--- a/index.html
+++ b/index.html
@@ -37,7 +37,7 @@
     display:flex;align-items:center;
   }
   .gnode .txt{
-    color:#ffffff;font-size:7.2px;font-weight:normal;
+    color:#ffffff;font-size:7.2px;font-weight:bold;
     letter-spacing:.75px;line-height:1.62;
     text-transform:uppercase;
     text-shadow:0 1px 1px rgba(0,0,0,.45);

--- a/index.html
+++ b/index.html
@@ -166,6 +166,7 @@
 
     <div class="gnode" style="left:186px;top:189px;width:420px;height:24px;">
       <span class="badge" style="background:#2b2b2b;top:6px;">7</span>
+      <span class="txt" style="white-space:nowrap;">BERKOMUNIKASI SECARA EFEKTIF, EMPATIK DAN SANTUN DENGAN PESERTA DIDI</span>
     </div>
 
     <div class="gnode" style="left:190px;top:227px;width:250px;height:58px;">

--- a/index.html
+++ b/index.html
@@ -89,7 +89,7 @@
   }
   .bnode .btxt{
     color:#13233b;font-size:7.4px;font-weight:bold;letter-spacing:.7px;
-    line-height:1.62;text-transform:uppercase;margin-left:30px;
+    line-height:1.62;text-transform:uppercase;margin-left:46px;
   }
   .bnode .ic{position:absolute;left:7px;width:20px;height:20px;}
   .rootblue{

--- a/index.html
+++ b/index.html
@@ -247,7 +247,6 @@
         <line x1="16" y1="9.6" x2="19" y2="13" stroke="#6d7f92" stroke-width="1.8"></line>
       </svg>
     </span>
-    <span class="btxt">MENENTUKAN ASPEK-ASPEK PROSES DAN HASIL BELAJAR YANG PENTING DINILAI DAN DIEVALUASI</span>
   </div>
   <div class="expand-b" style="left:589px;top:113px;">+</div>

* * *

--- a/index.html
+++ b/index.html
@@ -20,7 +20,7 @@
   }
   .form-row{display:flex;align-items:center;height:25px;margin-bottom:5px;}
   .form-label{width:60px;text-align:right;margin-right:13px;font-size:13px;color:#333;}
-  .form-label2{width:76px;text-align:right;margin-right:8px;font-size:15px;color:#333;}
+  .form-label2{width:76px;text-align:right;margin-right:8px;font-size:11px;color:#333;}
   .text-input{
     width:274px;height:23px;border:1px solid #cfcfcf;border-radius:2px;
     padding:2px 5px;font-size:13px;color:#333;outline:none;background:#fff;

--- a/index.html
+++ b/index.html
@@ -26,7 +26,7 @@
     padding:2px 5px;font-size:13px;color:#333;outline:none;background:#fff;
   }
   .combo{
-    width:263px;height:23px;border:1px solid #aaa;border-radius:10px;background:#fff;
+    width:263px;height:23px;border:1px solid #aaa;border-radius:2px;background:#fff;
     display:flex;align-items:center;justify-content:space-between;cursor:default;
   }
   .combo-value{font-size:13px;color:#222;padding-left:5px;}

...

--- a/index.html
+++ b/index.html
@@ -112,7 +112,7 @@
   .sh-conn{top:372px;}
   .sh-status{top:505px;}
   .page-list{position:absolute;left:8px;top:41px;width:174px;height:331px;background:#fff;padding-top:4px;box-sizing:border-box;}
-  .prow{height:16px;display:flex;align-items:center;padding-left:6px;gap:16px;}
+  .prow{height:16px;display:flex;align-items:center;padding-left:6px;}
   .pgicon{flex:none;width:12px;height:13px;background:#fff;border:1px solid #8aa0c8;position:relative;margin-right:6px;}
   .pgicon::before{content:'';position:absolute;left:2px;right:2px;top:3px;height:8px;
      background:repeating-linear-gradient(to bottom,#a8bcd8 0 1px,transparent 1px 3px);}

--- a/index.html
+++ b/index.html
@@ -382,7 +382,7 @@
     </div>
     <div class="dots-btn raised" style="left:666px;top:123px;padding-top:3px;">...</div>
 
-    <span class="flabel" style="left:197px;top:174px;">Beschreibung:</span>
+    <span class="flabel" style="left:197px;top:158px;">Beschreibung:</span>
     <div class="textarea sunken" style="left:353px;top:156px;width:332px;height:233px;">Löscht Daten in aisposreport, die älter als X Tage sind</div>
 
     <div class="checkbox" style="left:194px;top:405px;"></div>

- [Work to be completed]
Go through the material and select each line with the string "ffffff" in it.

- [Response]
-    color:#ffffff;font-size:7.2px;font-weight:normal;
+    color:#ffffff;font-size:7.2px;font-weight:bold;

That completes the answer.